- **Problem**: Please set down exactly the lines of the listing below from the line containing "font-size:8px; line-height:10px; color:#000;" through the line containing "width:6px; height:6px; background:#e6c317;", both lines included, leaving out all other lines.
>>>
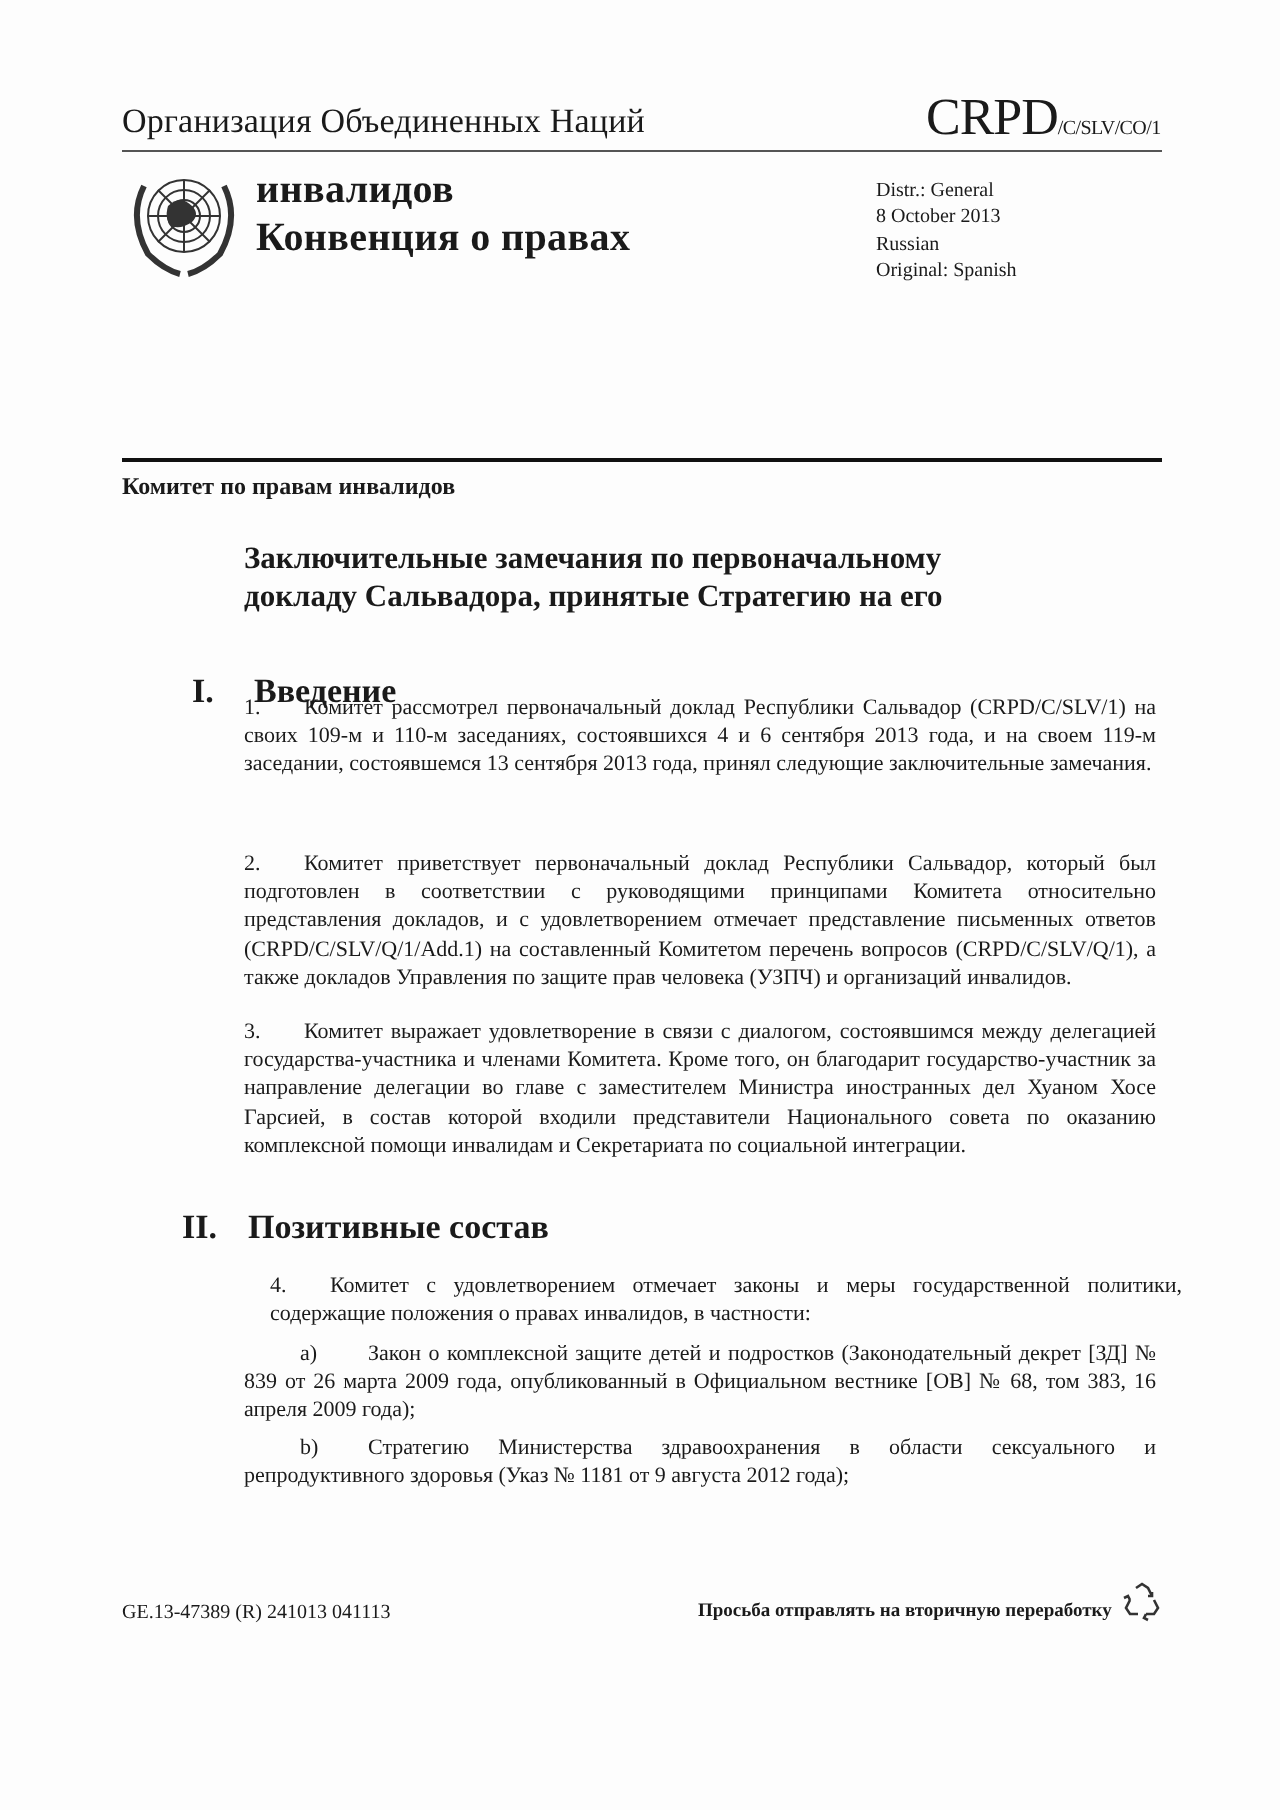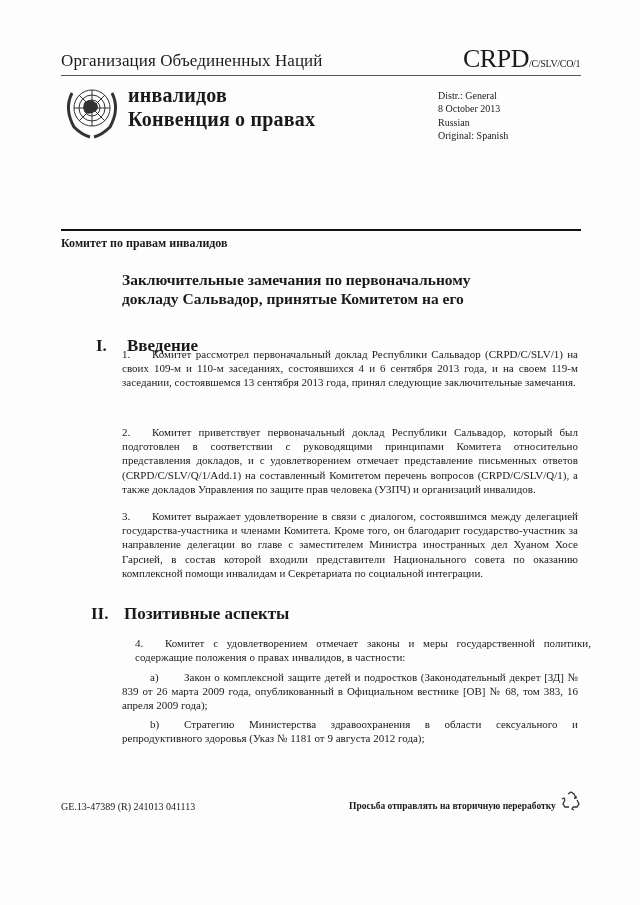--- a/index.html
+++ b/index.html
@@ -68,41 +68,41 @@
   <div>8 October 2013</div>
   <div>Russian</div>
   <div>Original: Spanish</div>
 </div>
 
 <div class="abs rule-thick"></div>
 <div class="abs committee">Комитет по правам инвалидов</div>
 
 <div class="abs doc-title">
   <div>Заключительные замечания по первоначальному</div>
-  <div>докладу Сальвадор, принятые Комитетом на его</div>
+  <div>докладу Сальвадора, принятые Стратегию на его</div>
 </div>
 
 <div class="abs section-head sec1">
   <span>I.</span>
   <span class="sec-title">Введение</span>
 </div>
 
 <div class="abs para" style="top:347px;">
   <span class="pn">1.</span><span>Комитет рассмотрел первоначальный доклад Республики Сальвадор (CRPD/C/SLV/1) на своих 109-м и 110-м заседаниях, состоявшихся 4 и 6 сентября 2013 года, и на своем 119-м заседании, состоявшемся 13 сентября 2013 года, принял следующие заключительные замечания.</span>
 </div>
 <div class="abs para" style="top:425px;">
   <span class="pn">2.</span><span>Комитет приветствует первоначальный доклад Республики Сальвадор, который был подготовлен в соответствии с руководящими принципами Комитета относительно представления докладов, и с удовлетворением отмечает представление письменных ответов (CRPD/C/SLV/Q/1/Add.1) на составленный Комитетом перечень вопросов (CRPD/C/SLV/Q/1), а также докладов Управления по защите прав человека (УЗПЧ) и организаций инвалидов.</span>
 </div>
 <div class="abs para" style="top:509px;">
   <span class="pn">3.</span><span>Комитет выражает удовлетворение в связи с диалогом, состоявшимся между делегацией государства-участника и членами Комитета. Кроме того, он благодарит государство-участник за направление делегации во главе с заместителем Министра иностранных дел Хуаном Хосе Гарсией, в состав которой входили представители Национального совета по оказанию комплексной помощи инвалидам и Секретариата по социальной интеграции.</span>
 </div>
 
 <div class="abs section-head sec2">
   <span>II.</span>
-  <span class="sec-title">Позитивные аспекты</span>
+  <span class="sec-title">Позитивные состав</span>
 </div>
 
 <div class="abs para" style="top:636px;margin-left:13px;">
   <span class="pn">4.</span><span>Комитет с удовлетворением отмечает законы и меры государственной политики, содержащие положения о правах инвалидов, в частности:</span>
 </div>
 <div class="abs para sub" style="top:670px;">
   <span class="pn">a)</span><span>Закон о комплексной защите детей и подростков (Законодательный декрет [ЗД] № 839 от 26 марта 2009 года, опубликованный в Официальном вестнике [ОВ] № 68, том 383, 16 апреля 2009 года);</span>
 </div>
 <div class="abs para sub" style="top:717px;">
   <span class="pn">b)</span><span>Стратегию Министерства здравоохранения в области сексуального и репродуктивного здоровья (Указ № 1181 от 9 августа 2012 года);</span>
<<<
>>>
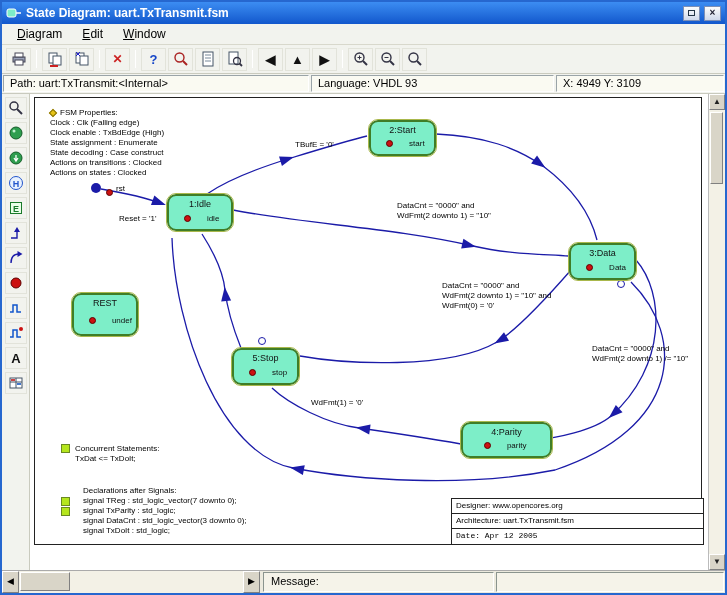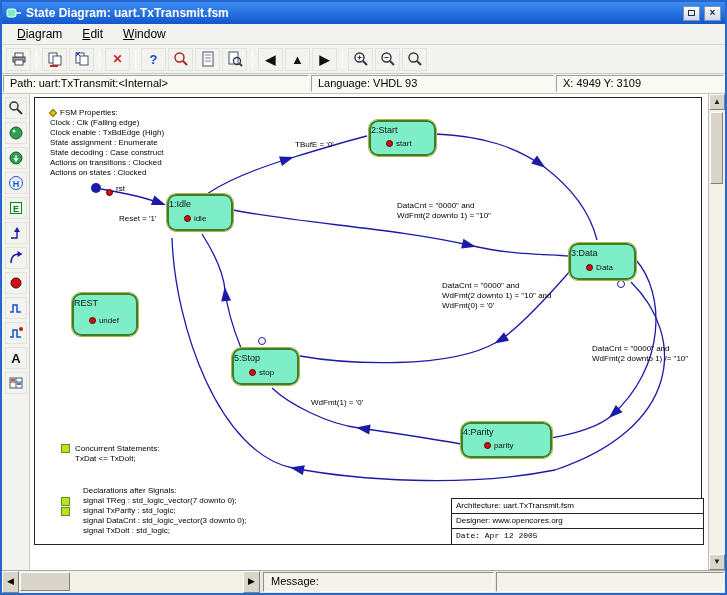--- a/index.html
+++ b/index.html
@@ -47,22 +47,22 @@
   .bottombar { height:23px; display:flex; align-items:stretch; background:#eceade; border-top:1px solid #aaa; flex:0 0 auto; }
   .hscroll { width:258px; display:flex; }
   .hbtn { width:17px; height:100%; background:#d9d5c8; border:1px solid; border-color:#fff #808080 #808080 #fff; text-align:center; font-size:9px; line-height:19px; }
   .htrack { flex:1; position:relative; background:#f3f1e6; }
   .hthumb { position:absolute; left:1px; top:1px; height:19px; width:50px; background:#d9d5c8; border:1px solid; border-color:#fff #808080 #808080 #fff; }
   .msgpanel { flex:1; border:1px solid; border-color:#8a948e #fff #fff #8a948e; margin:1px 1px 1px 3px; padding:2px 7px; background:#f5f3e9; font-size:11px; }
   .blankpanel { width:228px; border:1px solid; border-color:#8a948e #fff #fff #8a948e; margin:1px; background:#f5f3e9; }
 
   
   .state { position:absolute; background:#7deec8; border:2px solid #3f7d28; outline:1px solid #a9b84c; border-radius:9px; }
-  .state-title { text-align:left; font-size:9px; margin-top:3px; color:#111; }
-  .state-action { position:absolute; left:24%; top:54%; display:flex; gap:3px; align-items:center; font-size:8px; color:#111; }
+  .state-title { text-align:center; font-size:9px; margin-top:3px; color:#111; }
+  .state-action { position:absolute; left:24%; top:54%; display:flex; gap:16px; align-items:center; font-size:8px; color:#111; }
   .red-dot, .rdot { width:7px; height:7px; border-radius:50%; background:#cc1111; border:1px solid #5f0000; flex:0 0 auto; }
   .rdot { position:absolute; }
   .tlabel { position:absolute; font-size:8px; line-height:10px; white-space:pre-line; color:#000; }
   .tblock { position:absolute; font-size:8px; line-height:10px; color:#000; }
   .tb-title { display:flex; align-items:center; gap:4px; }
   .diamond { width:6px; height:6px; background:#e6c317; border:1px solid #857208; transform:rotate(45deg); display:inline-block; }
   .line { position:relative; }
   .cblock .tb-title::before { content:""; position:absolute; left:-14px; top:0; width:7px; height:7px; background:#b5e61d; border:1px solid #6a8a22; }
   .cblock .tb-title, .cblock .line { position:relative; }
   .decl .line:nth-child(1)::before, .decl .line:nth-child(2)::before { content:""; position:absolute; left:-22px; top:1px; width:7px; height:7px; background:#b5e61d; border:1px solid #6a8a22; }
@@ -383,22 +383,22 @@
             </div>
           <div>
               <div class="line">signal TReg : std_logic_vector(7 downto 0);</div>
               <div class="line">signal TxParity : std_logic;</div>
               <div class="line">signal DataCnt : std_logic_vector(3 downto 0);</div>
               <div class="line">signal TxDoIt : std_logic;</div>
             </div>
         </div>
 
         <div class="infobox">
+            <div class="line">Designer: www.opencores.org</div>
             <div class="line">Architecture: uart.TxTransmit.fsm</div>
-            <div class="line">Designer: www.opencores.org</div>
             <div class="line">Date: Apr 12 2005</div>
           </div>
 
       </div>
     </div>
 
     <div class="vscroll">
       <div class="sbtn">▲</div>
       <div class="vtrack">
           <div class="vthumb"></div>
<<<
- **Result for this task**:
   .tblock { position:absolute; font-size:8px; line-height:10px; color:#000; }
   .tb-title { display:flex; align-items:center; gap:4px; }
   .diamond { width:6px; height:6px; background:#e6c317; border:1px solid #857208; transform:rotate(45deg); display:inline-block; }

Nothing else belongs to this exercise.